* **REQUIRED WORK**: Below is a block of entries; repeat exactly the lines starting at the line that contains "subtotal: 774.00 -> 490.00" and ending at the line that contains "total: 811.62 -> 513.81", both included.
*** TASK MATERIAL ***
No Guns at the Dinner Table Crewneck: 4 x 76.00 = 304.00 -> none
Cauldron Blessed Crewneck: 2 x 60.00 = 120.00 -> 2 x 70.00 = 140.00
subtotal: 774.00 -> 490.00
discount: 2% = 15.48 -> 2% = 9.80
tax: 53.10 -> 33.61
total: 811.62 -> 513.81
*** End of TASK MATERIAL ***
*** TASK MATERIAL ***
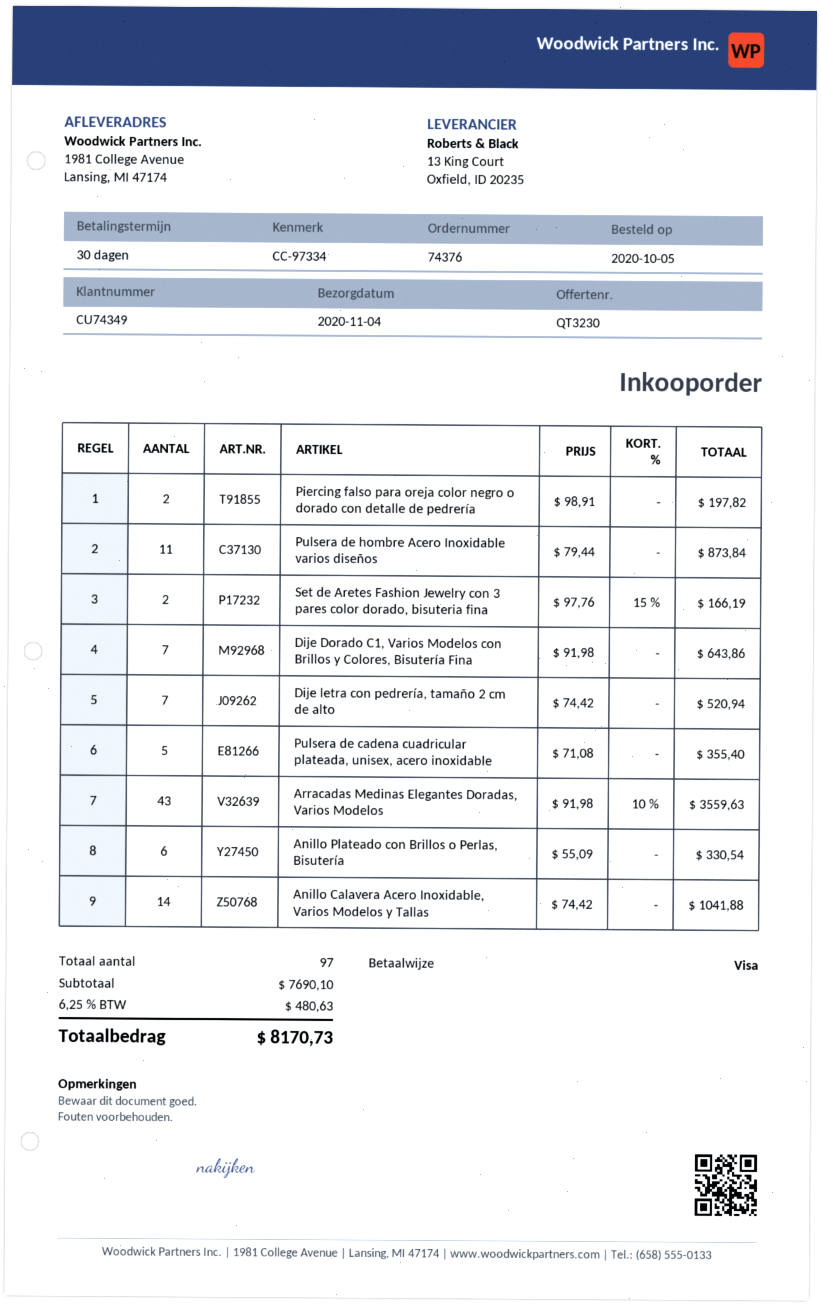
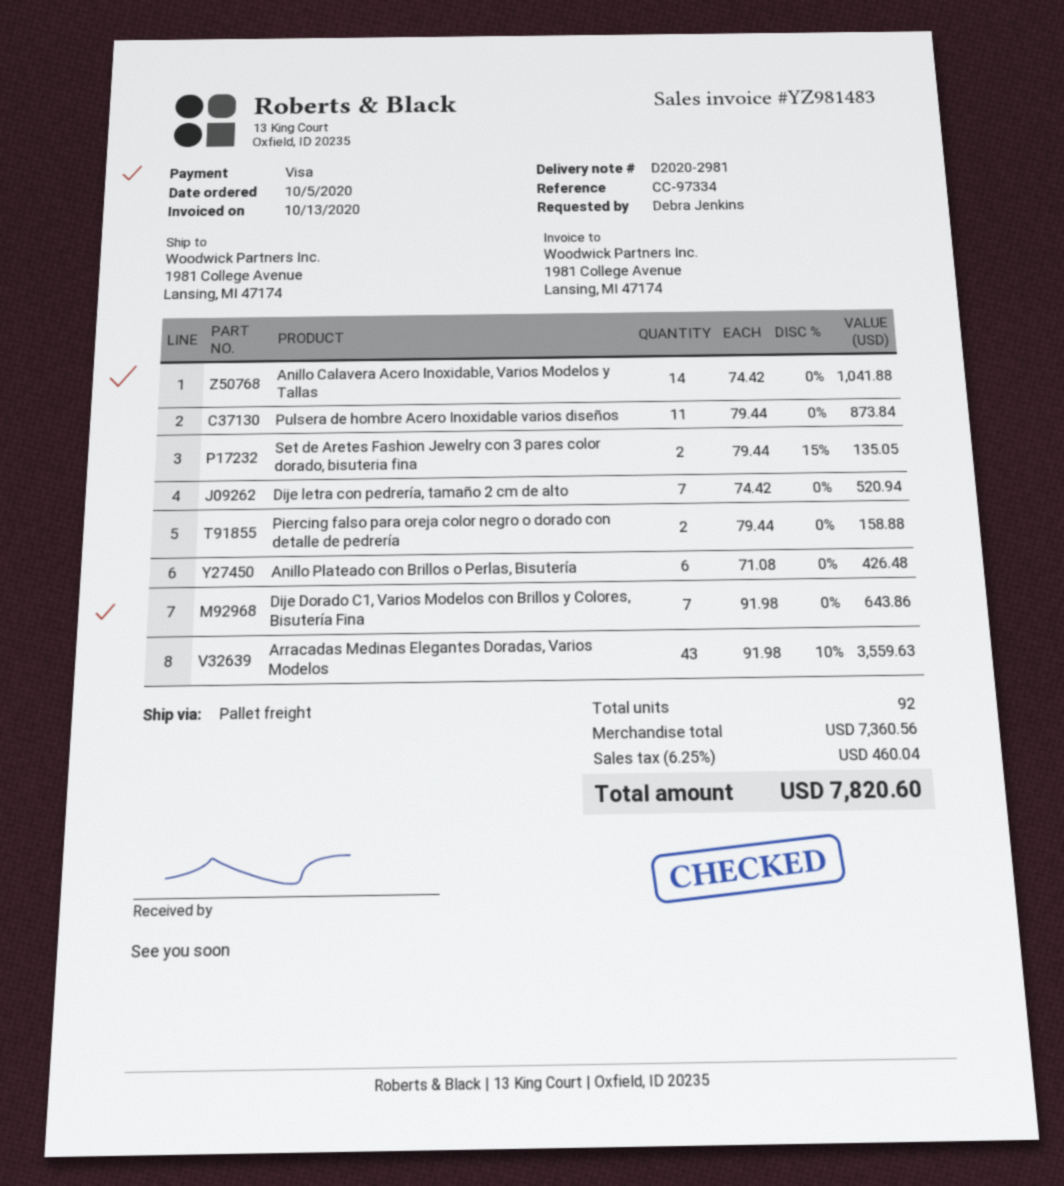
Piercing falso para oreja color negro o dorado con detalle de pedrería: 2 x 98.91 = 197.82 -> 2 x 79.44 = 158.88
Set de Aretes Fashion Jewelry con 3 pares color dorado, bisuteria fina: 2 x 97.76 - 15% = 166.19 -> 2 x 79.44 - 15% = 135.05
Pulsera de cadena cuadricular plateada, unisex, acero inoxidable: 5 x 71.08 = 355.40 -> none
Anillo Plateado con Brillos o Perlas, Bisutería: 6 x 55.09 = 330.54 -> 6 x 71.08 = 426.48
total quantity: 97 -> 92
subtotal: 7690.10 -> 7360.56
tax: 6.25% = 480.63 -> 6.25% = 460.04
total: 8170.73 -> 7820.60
*** End of TASK MATERIAL ***
*** TASK MATERIAL ***
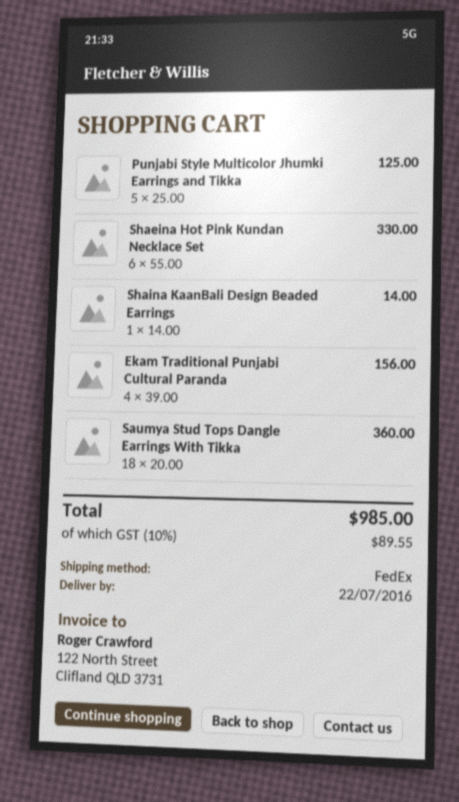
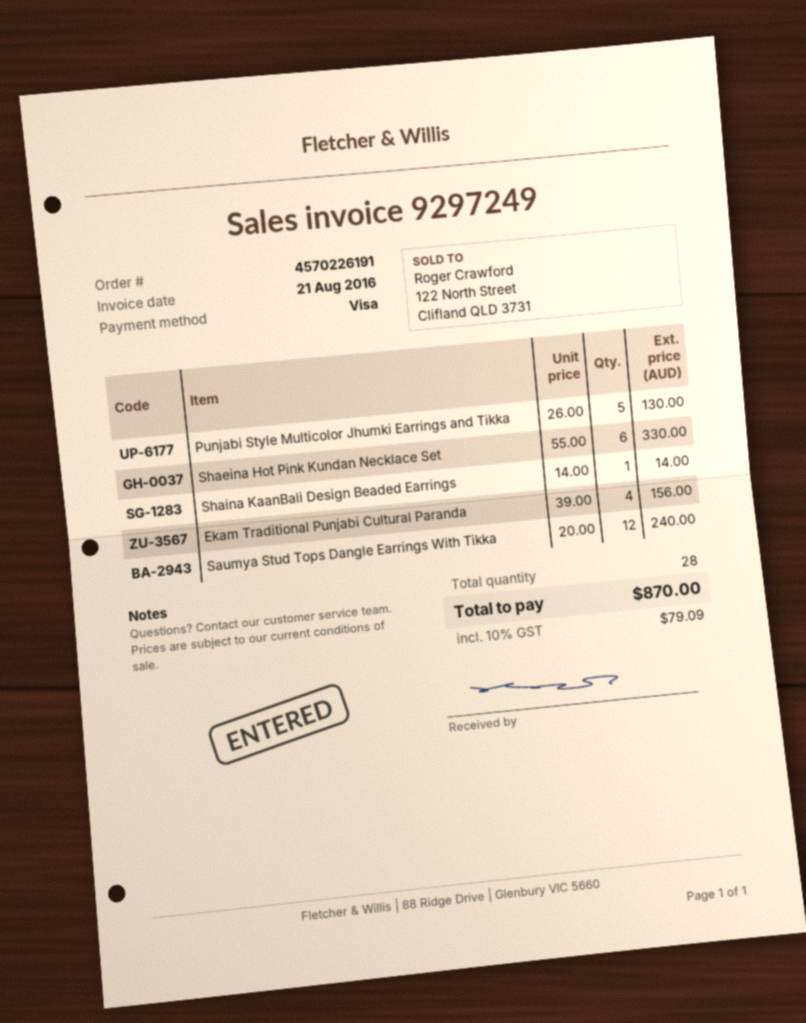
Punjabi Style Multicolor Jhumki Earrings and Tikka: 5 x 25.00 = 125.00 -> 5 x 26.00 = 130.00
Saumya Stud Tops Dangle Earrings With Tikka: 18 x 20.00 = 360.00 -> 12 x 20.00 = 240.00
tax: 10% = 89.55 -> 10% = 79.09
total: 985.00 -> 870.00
*** End of TASK MATERIAL ***
* **RESPONSE**:
subtotal: 774.00 -> 490.00
discount: 2% = 15.48 -> 2% = 9.80
tax: 53.10 -> 33.61
total: 811.62 -> 513.81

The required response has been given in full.